Beale backers say its quiet nature and 23,000-acre land mass make it seemingly perfect for the U2 and the new pilotless Global Hawk reconnaissance mission and hope that the base realignment and closure officials take notice. The planes are not often seen or heard.
Encroaching growth on the base’s perimeter has not happened, keeping time and cattle land between the public and the base’s PAVE PAWS intercontinental ballistic missile radar system. It also hides a new intelligence squadron that scrutinizes the information beamed or brought back into Beale by spy aircraft.
Ron Bartoli is a Lake Wildwood resident who sees Beale’s quiet demeanor as an actual detriment in the base realignment and closure process. Bartoli is a member of the Beale Military Liaison Committee, which is working to keep the base open.
“We need a bigger profile,” Bartoli said. The eight-county area “has a lot of retired military scattered here because it’s still an affordable place to live in California” near a base. “Beale is important to them.”
“We need to muster the community to say that Beale is a huge asset,” Bartoli said. He fears its lack of national recognition could hurt in the BRAC process. Bartoli does not give much weight to the Air Force taking into consideration Beale’s new flight tower, hangar remodeling, the new missions and ongoing renovations to sewer and water treatment plants to make much of a difference.
“I’m a little concerned. No one will realize the economic impacts in this area until it’s gone,” Bartoli said.
Fellow Beale committee member and base employee Dick Panzica is more optimistic. He is a retired U2 mission planner who now trains U2 pilots and navigators.
“This year’s BRAC is different,” Panzica said. BRAC processes have come in several waves since the late 1980s and early ’90s, with California losing 29 bases.
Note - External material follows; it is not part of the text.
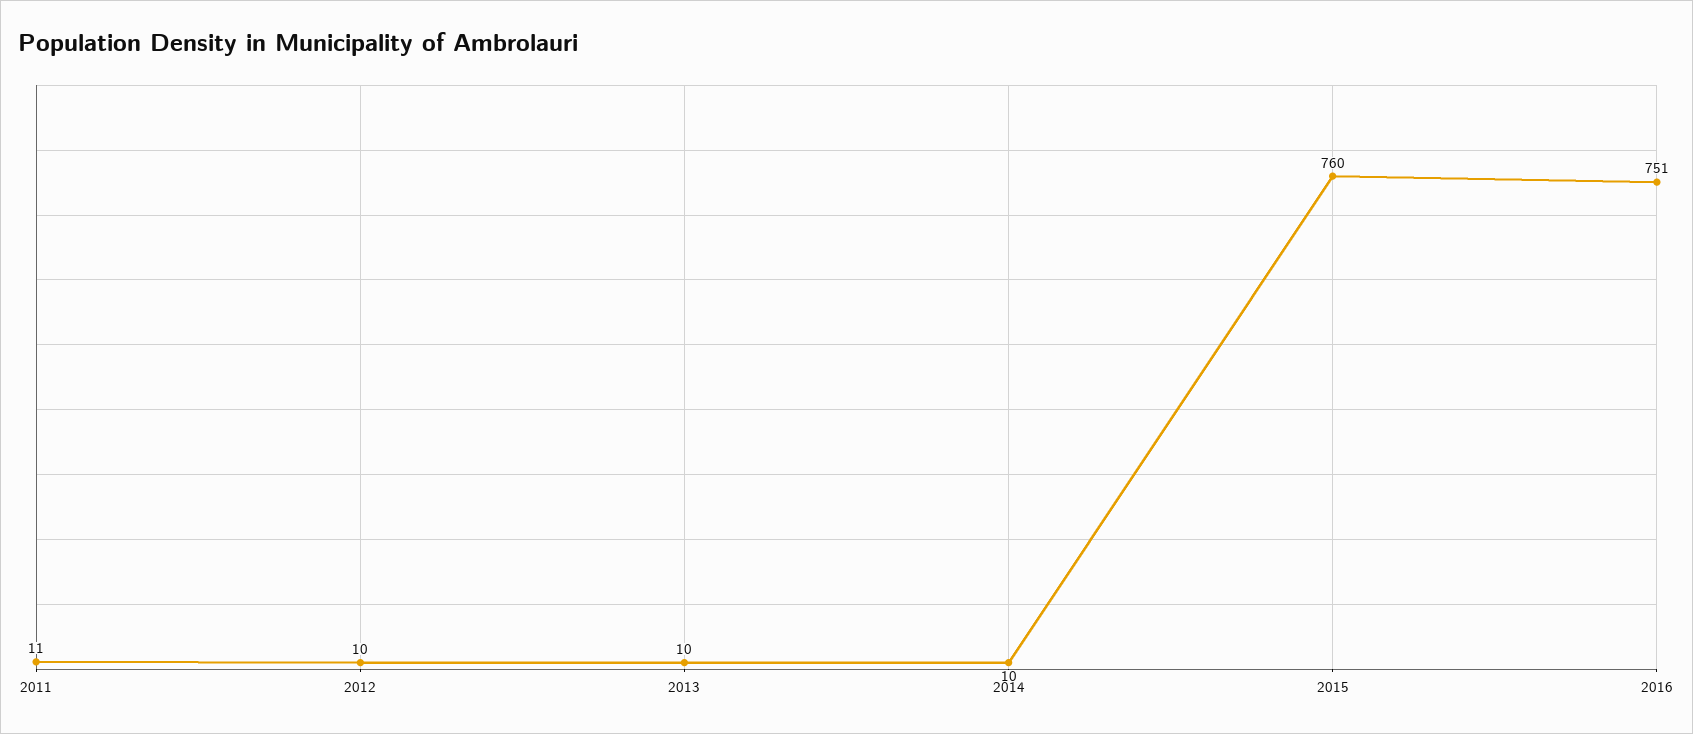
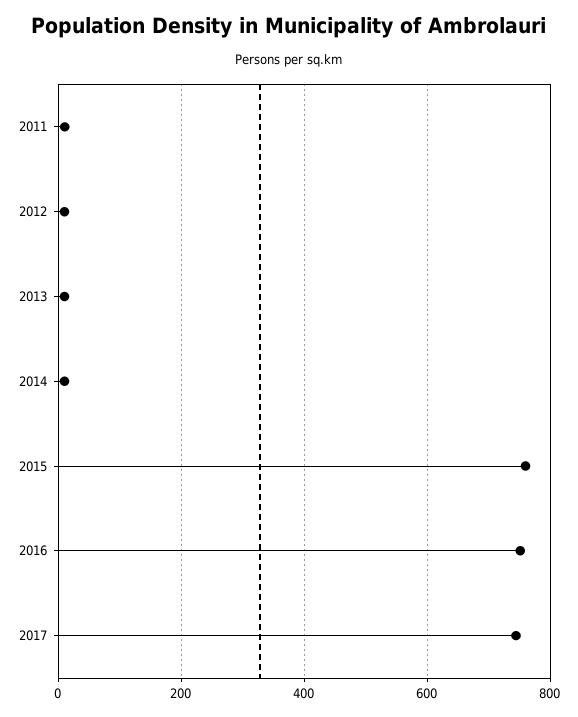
2017: none -> 740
“Before it was done on one-way decisions without much feedback from the bases,” Panzica said. “This time they went to the bases and said ‘why should you not get cut?'” But Panzica said the base’s lack of encroachment, location and new missions could put it in a more favorable light.
Col. Wells cannot comment politically on Beale’s plight but said all U.S. military installations are in the same pool. “Nothing is safe and nothing is an absolute hit,” Wells said.
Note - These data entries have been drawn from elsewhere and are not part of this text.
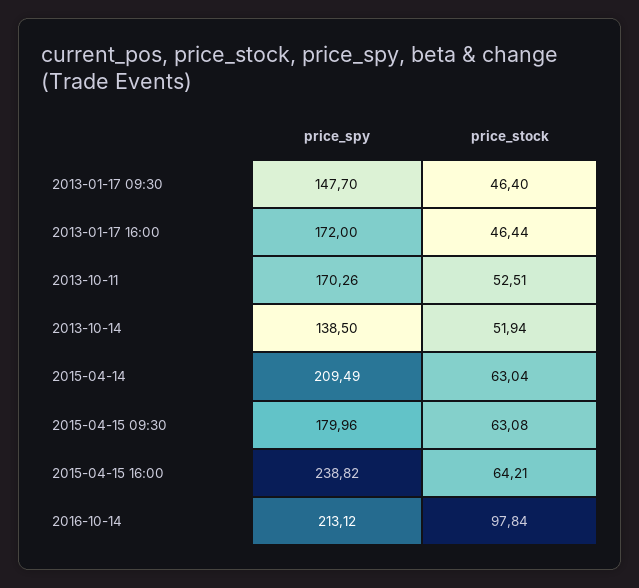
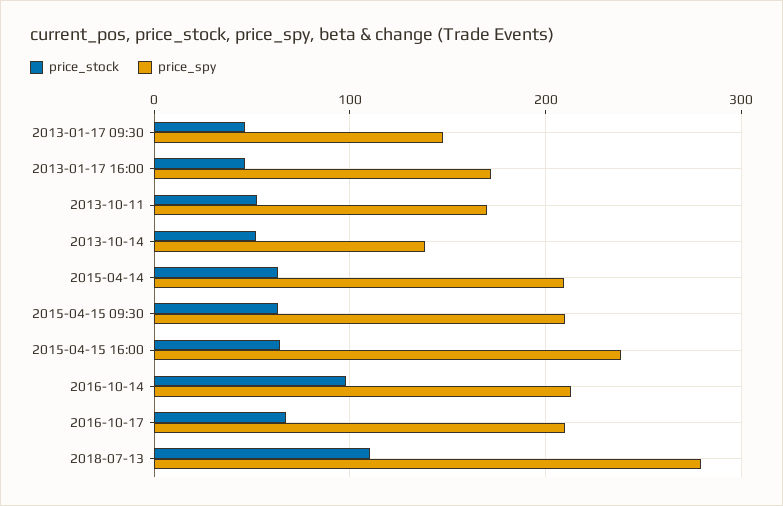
price_spy, 2015-04-15 09:30: 179.96 -> 210
price_stock, 2016-10-17: none -> 70
price_spy, 2016-10-17: none -> 210
price_stock, 2018-07-13: none -> 110
price_spy, 2018-07-13: none -> 280

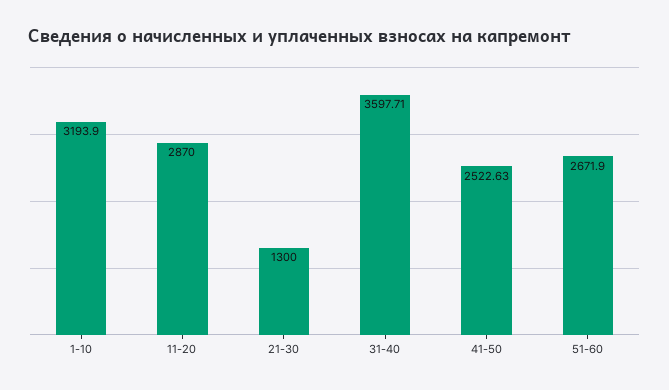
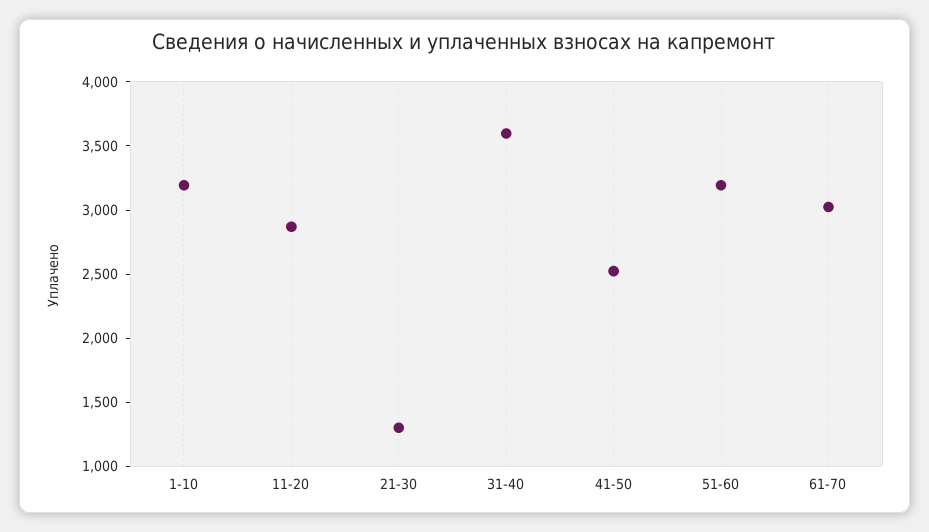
51-60: 2671.9 -> 3200
61-70: none -> 3000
People have to remember that a large part of BRAC is realignment, Wells said. “Would it be cheaper to do things at another place or can we consolidate things? That’s what realignment is all about, putting like things at like bases.”
Boom or bust?
Tim Johnson of the Yuba-Sutter Economic Development Corporation thinks the U2, Global Hawk and 548th Intelligence Group rendezvous at Beale is just that and feels robotics companies could be attracted here by the Global Hawk technology.
Johnson said concerns expressed by Col. Wells about bad roads into Beale are slowly being taken care of, with $4.5 million spent on them in recent years, including the Hamilton-Smartville Road from Nevada County and the road to the Wheatland gate. The main road from Marysville is still troublesome, Johnson said.
What excites Johnson regarding Beale’s future is its expansion abilities. Only about 4,000 acres of Beale’s 23,000 acres are being used by the Air Force, and things are spread out. An expansion of just 3,000 acres could make the base as large as Mather and McClellan in Sacramento were before they were closed, he said.
What troubles Johnson is that California has lost a large number of bases since the late 1980s and could lose a lot more, because there are still many left here to fit into the 25 percent cut bracket.
“I think there’s a 50-percent chance or greater of Beale being closed because there’s just so many bases,” Johnson said. “We’ve lost 29 bases already and over 100,000 jobs.” According to the Beale committee, another 61 facilities remain in California, including Beale.
Johnson said the $500-million figure includes payroll and construction costs at Beale, which is smaller than the $1.2 billion total reached by adding in Beale employee spending and support economy.
For the Yuba-Sutter area, Beale represents 31 percent of the gross local product, Johnson said, “a staggering dependence” that would be lost with closure.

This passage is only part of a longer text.